A few hours ago the Bangabandhu-1 was launched from Cape Canaveral on a Falcon 9 rocket with a first stage in its new version, called Block 5, at its debut. After about 33 minutes it separated from the rocket’s last stage and starte the series of maneuvers that will bring it into a geostationary orbit.
The Block 5 version of the first stage, also called a booster, includes a lot of improvements for the Falcon 9 rocket. SpaceX didn’t reveal all the details but a lot of information were provided by the company’s executives or leaked anyway. Various advancements concern performance, meeting NASA’s demands for manned launches, but above all with concern re-use possibilities, a crucial factor in Elon Musk’s company plans.
Various official statements concern the design modifications of the Merlin engines, now in their 1D + version, to make them more resistant to stress. The performance gain is estimated around 7-8%, quite good for a rocket that has already been made more powerful over the years. The Block 5 version first stage is also equipped with the new retractable leg system that is used for controlled landing.
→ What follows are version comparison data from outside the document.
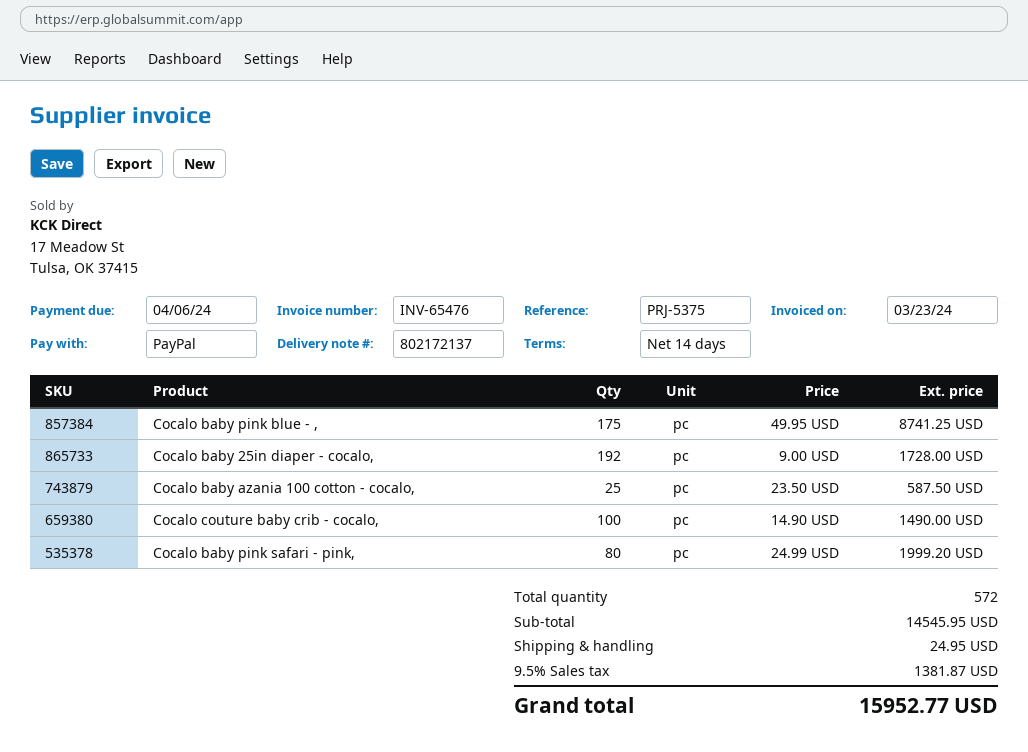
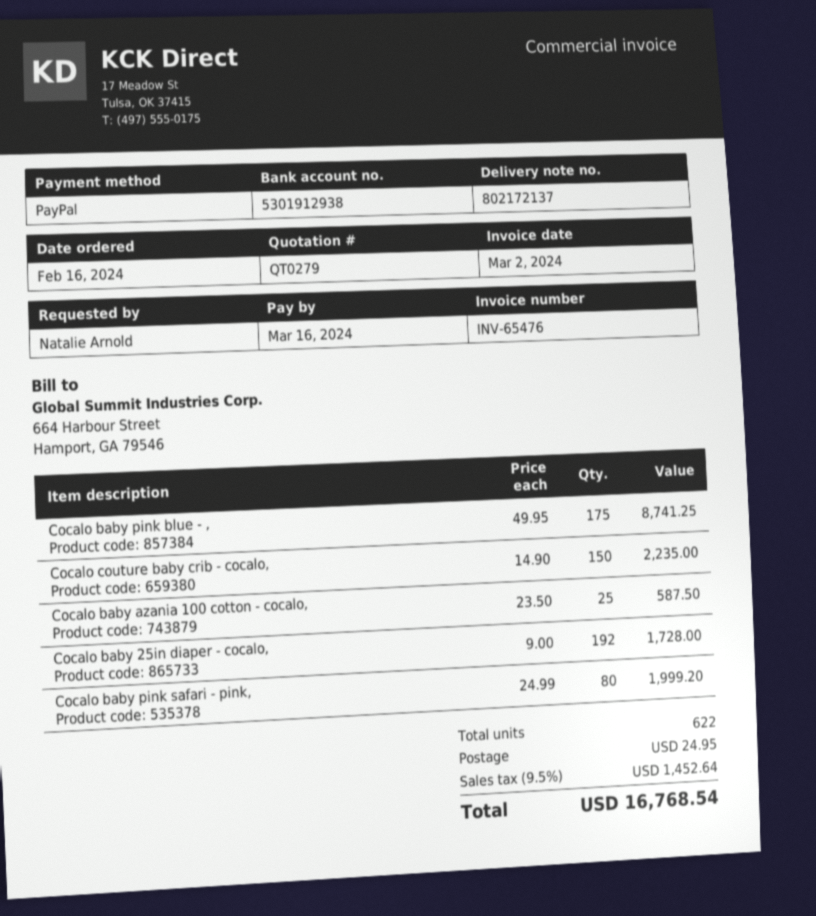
invoice date: 2024-03-23 -> 2024-03-02
due date: 2024-04-06 -> 2024-03-16
Cocalo couture baby crib - cocalo,: 100 x 14.90 = 1490.00 -> 150 x 14.90 = 2235.00
total quantity: 572 -> 622
tax: 9.5% = 1381.87 -> 9.5% = 1452.64
total: 15952.77 -> 16768.54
Many modifications were made using the experience accumulated during the controlled landing attempts of the last few years. The point is to limit as much as possible the need for the first stage refurbishing between launches. This means that refurbishing costs will be lower and the time needed before another launch will be shorter.
So far the recovered first stages were reused for a second launch and no more. With the Block 5 version SpaceX officially aims to use every first stage for at least 10 launches even if unofficially there are sources who speak of reaching in time 100 launches each.
After the launch of the Bangabandhu-1 satellite, the first stage landed on the marine drone platform “Of course I still love you”, in position in the Atlantic Ocean. Experiments started recently to recover the fairing – worth about $6 million – that protects the spacecraft in the first phase of the flight, but it wasn’t scheduled for this mission.
The recovered first stage will be carefully inspected to verify that the changes have worked as intended. If all went well it will be a new step forward for SpaceX, which will offer even more launches at 50 million dollars instead of 60. The next year the company will try the reuse within 24 hours.
Block 5 is the last major evolution of the first stage of the Falcon 9 rocket and in the future there will be only minor refinements. In the next years the company will focus on the BFR project, the next giant rocket that according to Elon Musk will be used for the missions to Mars.